RAREBIT n. A Welsh rabbit, in the speech of the humorless, who point out that it is not a rabbit. To whom it may be solemnly explained that the comestible known as toad-in-a-hole is really not a toad, and that riz-de-veau à la financière is not the smile of a calf prepared after the recipe of a she banker.
Hippogriff, n. An animal (now extinct) which was half horse and half griffin. The griffin was itself a compound creature, half lion and half eagle. The hippogriff was actually, therefore, only one-quarter eagle, which is two dollars and fifty cents in gold. The study of zoology is full of surprises.
RUBBISH, n.

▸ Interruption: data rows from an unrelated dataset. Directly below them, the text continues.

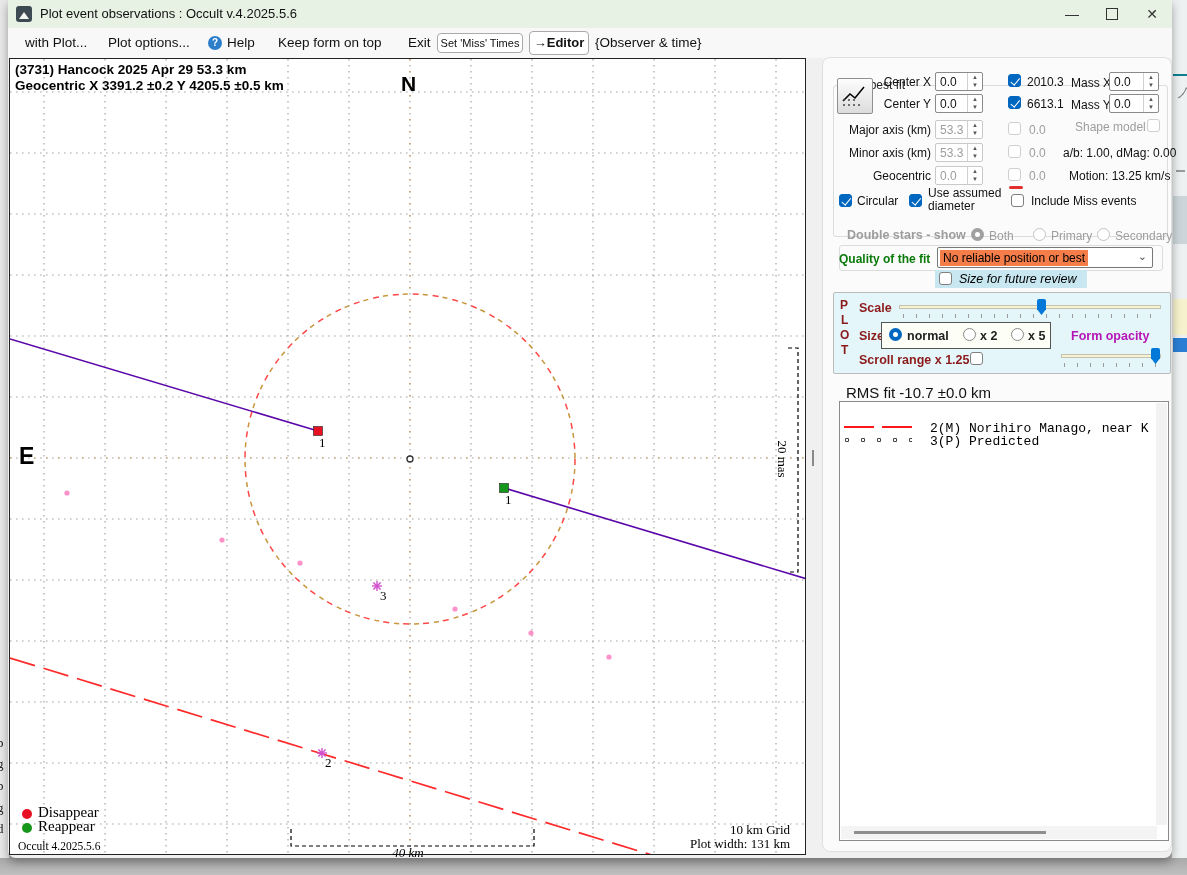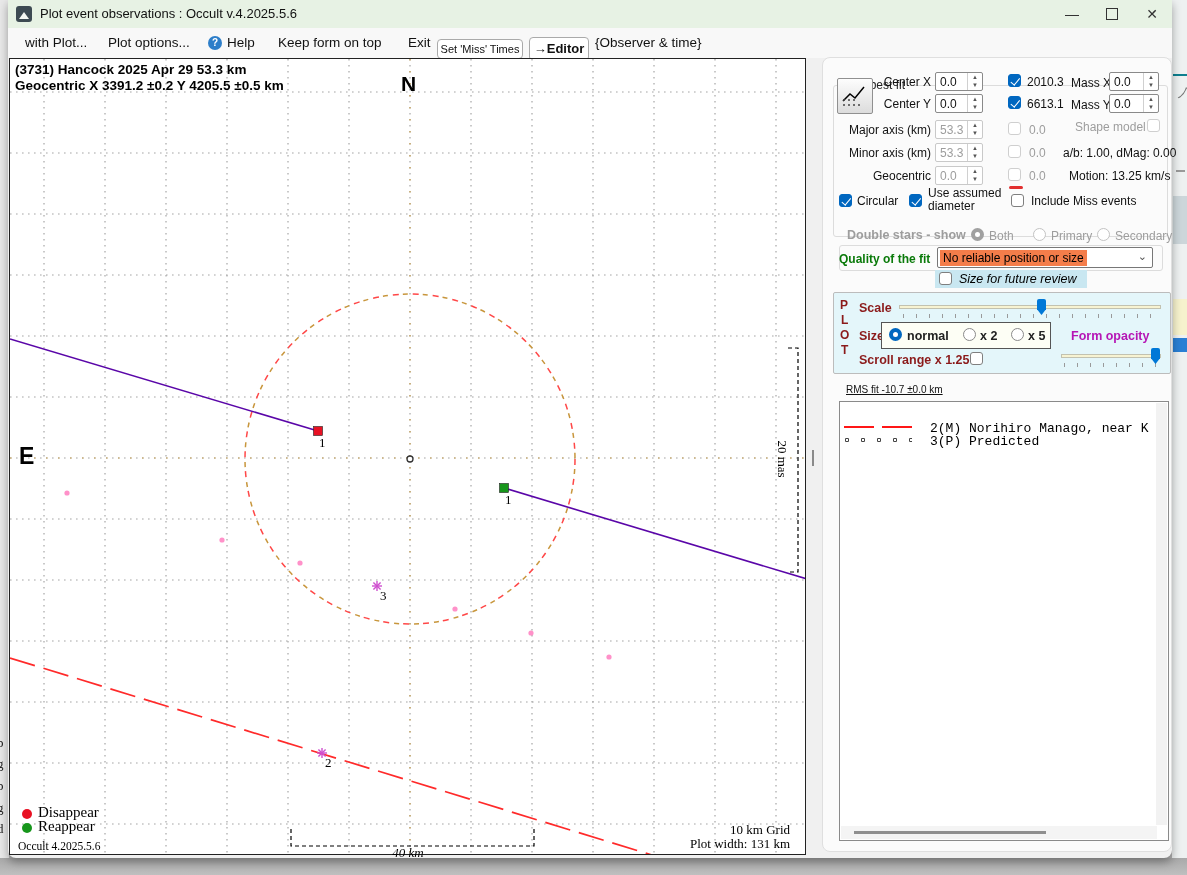--- a/index.html
+++ b/index.html
@@ -22,21 +22,21 @@
     border-right:5px solid transparent;border-bottom:7px solid #f4f7f2;}
   #title-text{left:32px;top:6px;font-size:13px;color:#111;}
   .winbtn{top:0;width:40px;height:28px;text-align:center;line-height:28px;font-size:14px;color:#333;}
   #btn-min{left:1044px;}#btn-max{left:1084px;}#btn-close{left:1124px;}
   #btn-max i{display:inline-block;width:10px;height:10px;border:1.4px solid #333;vertical-align:middle;margin-top:-3px;}
 
   
   #menubar{left:0;top:28px;width:100%;height:30px;background:#f8f8f8;}
   .menu-item{top:6px;height:18px;font-size:13.5px;color:#111;line-height:18px;white-space:nowrap;}
   #help-icon{width:14px;height:14px;border-radius:50%;background:#2d7ec9;color:#fff;font:bold 10px/14px "Liberation Sans",sans-serif;text-align:center;}
-  .mini-btn{background:#fff;border:1px solid #aaa;border-radius:4px;text-align:center;color:#111;white-space:nowrap;margin-top:6px;}
+  .mini-btn{background:#fff;border:1px solid #aaa;border-radius:4px;text-align:center;color:#111;white-space:nowrap;}
 
   
   #plot-panel{left:1px;top:58px;width:797px;height:797px;background:#fff;border:1px solid #222;box-sizing:border-box;}
   #plot-svg{position:absolute;left:0;top:0;}
   .plot-text{position:absolute;white-space:nowrap;color:#000;}
   .pt-bold{font-weight:bold;font-size:13.5px;}
   .serif{font-family:"Liberation Serif","DejaVu Serif",serif;}
   .leg-dot{position:absolute;width:10px;height:10px;border-radius:50%;}
 
   #splitter{left:804px;top:450px;width:2px;height:16px;background:#8a8a8a;}
@@ -76,21 +76,21 @@
   .maroon{color:#8b1a1a;font-weight:bold;}
   .plotletter{position:absolute;font:bold 12px "Liberation Sans",sans-serif;color:#8b1a1a;}
   .sl-track{position:absolute;height:4px;background:#f7f3d2;border:1px solid #c2c2b0;box-sizing:border-box;}
   .sl-ticks{position:absolute;height:4px;background:repeating-linear-gradient(90deg,#9a9a9a 0 1px,transparent 1px 13px);}
   .sl-thumb{position:absolute;width:9px;height:16px;background:#0078d7;border-radius:2px;
     clip-path:polygon(0 0,100% 0,100% 64%,50% 100%,0 64%);}
   #size-box{position:absolute;background:#fdfef5;border:1px solid #555;}
   .sizelbl{position:absolute;font:bold 12.5px "Liberation Sans",sans-serif;color:#222;white-space:nowrap;}
   #opacity-label{position:absolute;font:bold 12.5px "Liberation Sans",sans-serif;color:#b515b5;}
 
-  #rms{position:absolute;font-size:10px;color:#111;text-decoration:underline;}
+  #rms{position:absolute;font-size:15px;color:#111;}
 
   #obs-list{position:absolute;background:#fff;border:1px solid #8a8a8a;box-sizing:border-box;overflow:hidden;}
   .obs-row{position:absolute;left:0;width:100%;height:13px;}
   .obs-text{position:absolute;left:90px;top:0;font:13px "Liberation Mono","DejaVu Sans Mono",monospace;
      white-space:pre;color:#000;}
   .sample{position:absolute;left:4px;top:5px;width:68px;height:3px;}
   #sample-1{background:#5a06a8;height:2.4px;}
   #sample-2{background:linear-gradient(90deg,#ff1616 0 44%,transparent 44% 56%,#ff1616 56% 100%);height:2.4px;}
   #sample-3{height:10px;top:1px;background:
      radial-gradient(circle at 3px 5px, transparent 1px, #444 1.2px 2px, transparent 2.4px);
@@ -318,21 +318,21 @@
       <div class="lbl dis-t" style="left:24px;top:170px;font-weight:bold;font-size:12.5px">Double stars - show</div>
       <div class="radio on dis" style="left:148px;top:170px"></div>
       <div class="lbl dis-t" style="left:166px;top:171px">Both</div>
       <div class="radio dis" style="left:210px;top:170px"></div>
       <div class="lbl dis-t" style="left:228px;top:171px">Primary</div>
       <div class="radio dis" style="left:274px;top:170px"></div>
       <div class="lbl dis-t" style="left:292px;top:171px">Secondary</div>
 
       <div class="lbl" id="quality-label" style="left:16px;top:194px">Quality of the fit</div>
       <div id="quality-combo" style="left:114px;top:189px;width:216px;height:21px">
-        <span class="hl">No reliable position or size</span>
+        <span class="hl">No reliable position or best</span>
         <span class="chev">⌄</span>
       </div>
       <div id="flag-wrap" style="left:112px;top:212px;width:152px;height:18px"></div>
       <div class="cb" style="left:116px;top:214px;background:#fff"></div>
       <div id="flag-label" style="left:136px;top:214px">Size for future review</div>
 
       <div id="plot-box" style="left:10px;top:234px;width:336px;height:80px"></div>
       <div class="plotletter" style="left:17px;top:240px">P</div>
       <div class="plotletter" style="left:18px;top:255px">L</div>
       <div class="plotletter" style="left:17px;top:270px">O</div>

Worthless matter, such as the religions, philosophies, literatures, arts and sciences of the tribes infesting the regions lying due south from Boreaplas.

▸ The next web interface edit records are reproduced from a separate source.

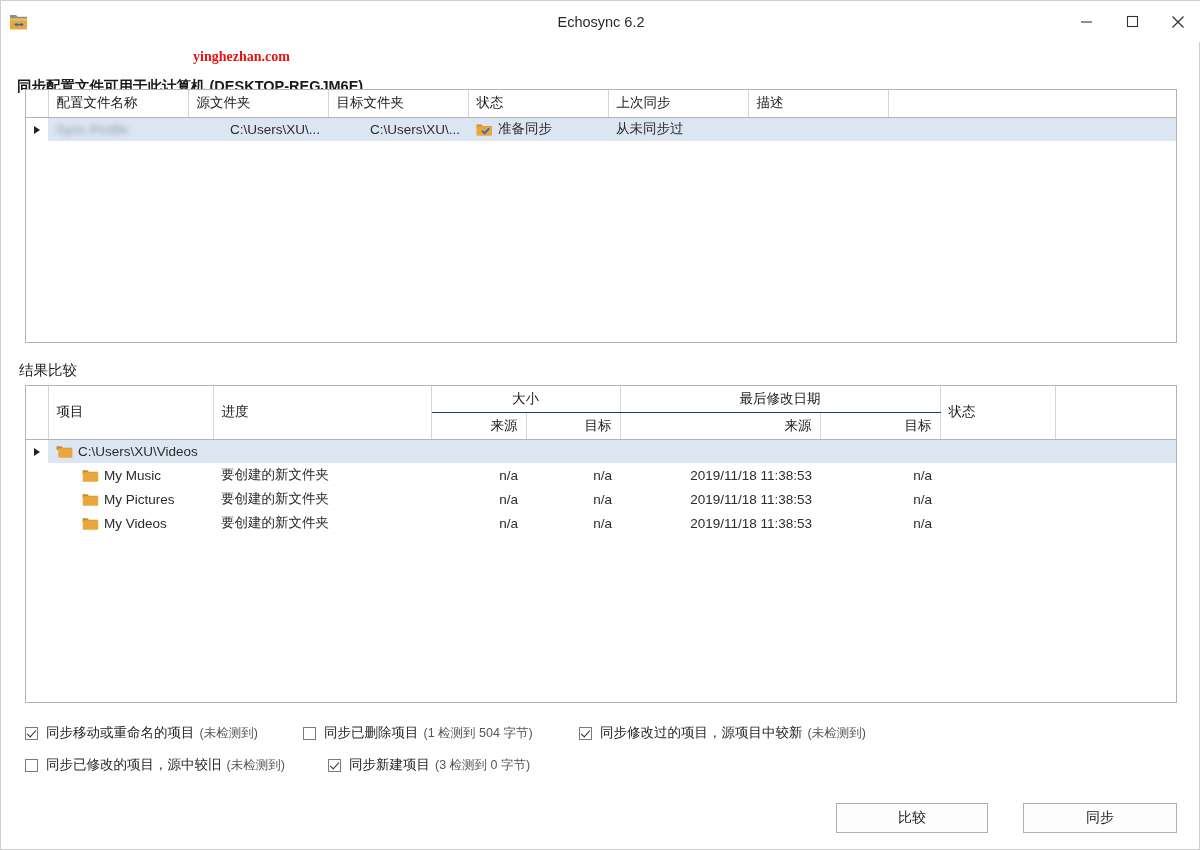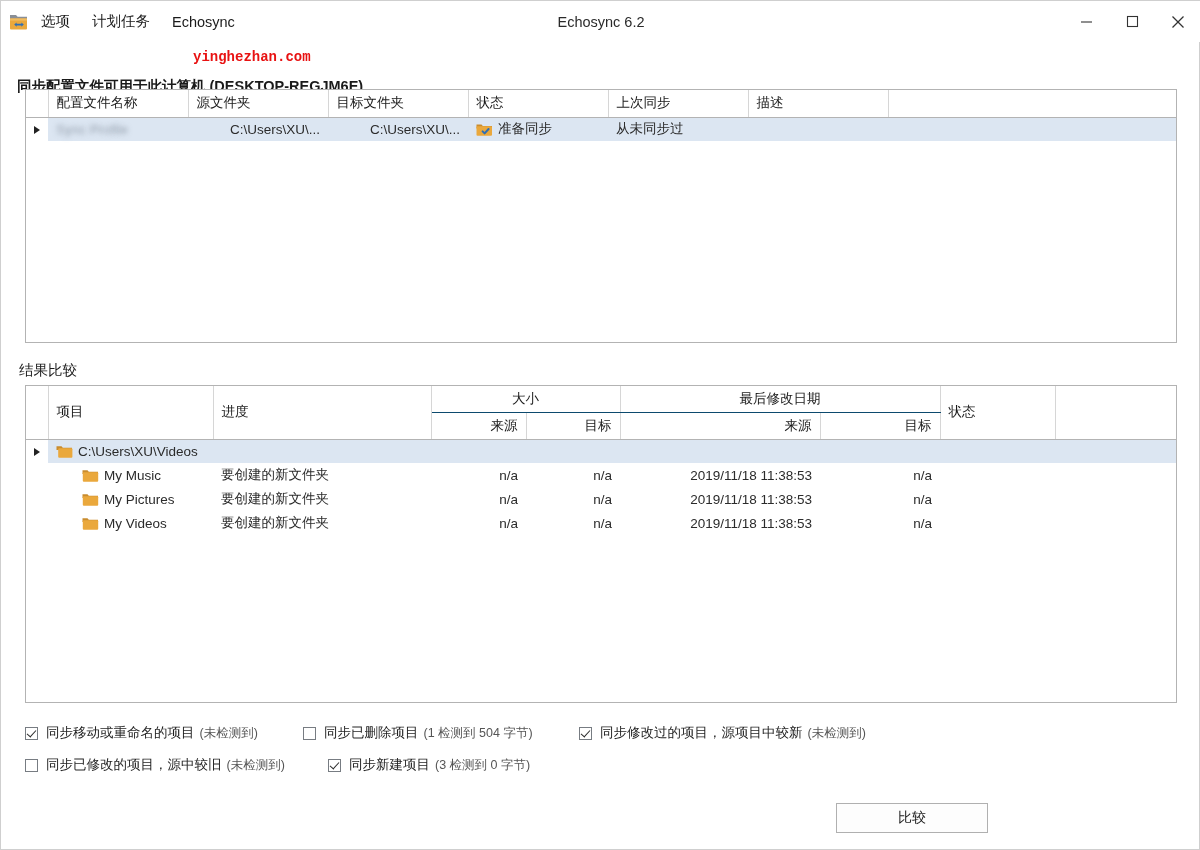--- a/index.html
+++ b/index.html
@@ -46,21 +46,21 @@
   }
   .win-btn {
     width: 46px; display: flex; align-items: center; justify-content: center;
     color: #333; font-size: 15px; cursor: default;
   }
   .win-btn svg { display: block; }
 
   
   .watermark {
     position: absolute; left: 192px; top: 48px;
-    font-family: Liberation Mono, monospace;
+    font-family: Liberation Serif, serif;
     font-size: 14px; font-weight: bold; color: #e81212;
     letter-spacing: 0px;
   }
 
   
   .section-heading {
     position: absolute;
     font-size: 14.5px; color: #1a1a1a;
   }
   .section-heading.top { left: 16px; top: 76px; font-weight: bold; }
@@ -187,25 +187,20 @@
   <div class="titlebar">
     <div class="app-icon">
       <svg width="22" height="20" viewBox="0 0 22 20">
         <path d="M2 3 h6 l1.6 1.8 H19 v3.2 H2 Z" fill="#8a8f96"></path>
         <rect x="2" y="6.4" width="17" height="11.2" rx="1" fill="#eaa83c"></rect>
         <rect x="2" y="6.4" width="17" height="2.2" fill="#f0bc60"></rect>
         <g fill="#2f6fb5">
           <path d="M6.2 12.6 l2.4-2.1 v1.3 h4.8 v-1.3 l2.4 2.1 -2.4 2.1 v-1.3 H8.6 v1.3 Z"></path>
         </g>
       </svg>
-    </div>
-    <div class="menu-items">
-      <div class="menu-item">选项</div>
-      <div class="menu-item">计划任务</div>
-      <div class="menu-item">Echosync</div>
     </div>
 
     <div class="win-title">Echosync 6.2</div>
 
     <div class="win-buttons">
       <div class="win-btn">
         <svg width="13" height="13" viewBox="0 0 13 13">
             <line x1="1" y1="7" x2="12" y2="7" stroke="#333" stroke-width="1.1"></line>
           </svg>
       </div>
@@ -438,14 +433,15 @@
       </div>
       <div class="opt">
         <span class="cbx on"></span>
         <span class="opt-label">同步新建项目</span>
         <span class="opt-note" style="margin-left:5px">(3 检测到 0 字节)</span>
       </div>
     </div>
   </div>
 
   <div class="btn" id="btn-compare">比较</div>
+  <div class="btn" id="btn-sync">同步</div>
 
 </div>
 
 </body></html>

MAMMALIA, n.pl. A family of vertebrate animals whose females in a state of nature suckle their young, but when civilized and enlightened put them out to nurse, or use the bottle.
ROMANCE, n. Fiction that owes no allegiance to the God of Things as They Are. In the novel the writer's thought is tethered to probability, but in romance it ranges at will over the entire region of the imagination . . .
FORMA PAUPERIS. [Latin] In the character of a poor person - a method by which a litigant without money for lawyers is considerately permitted to lose his case.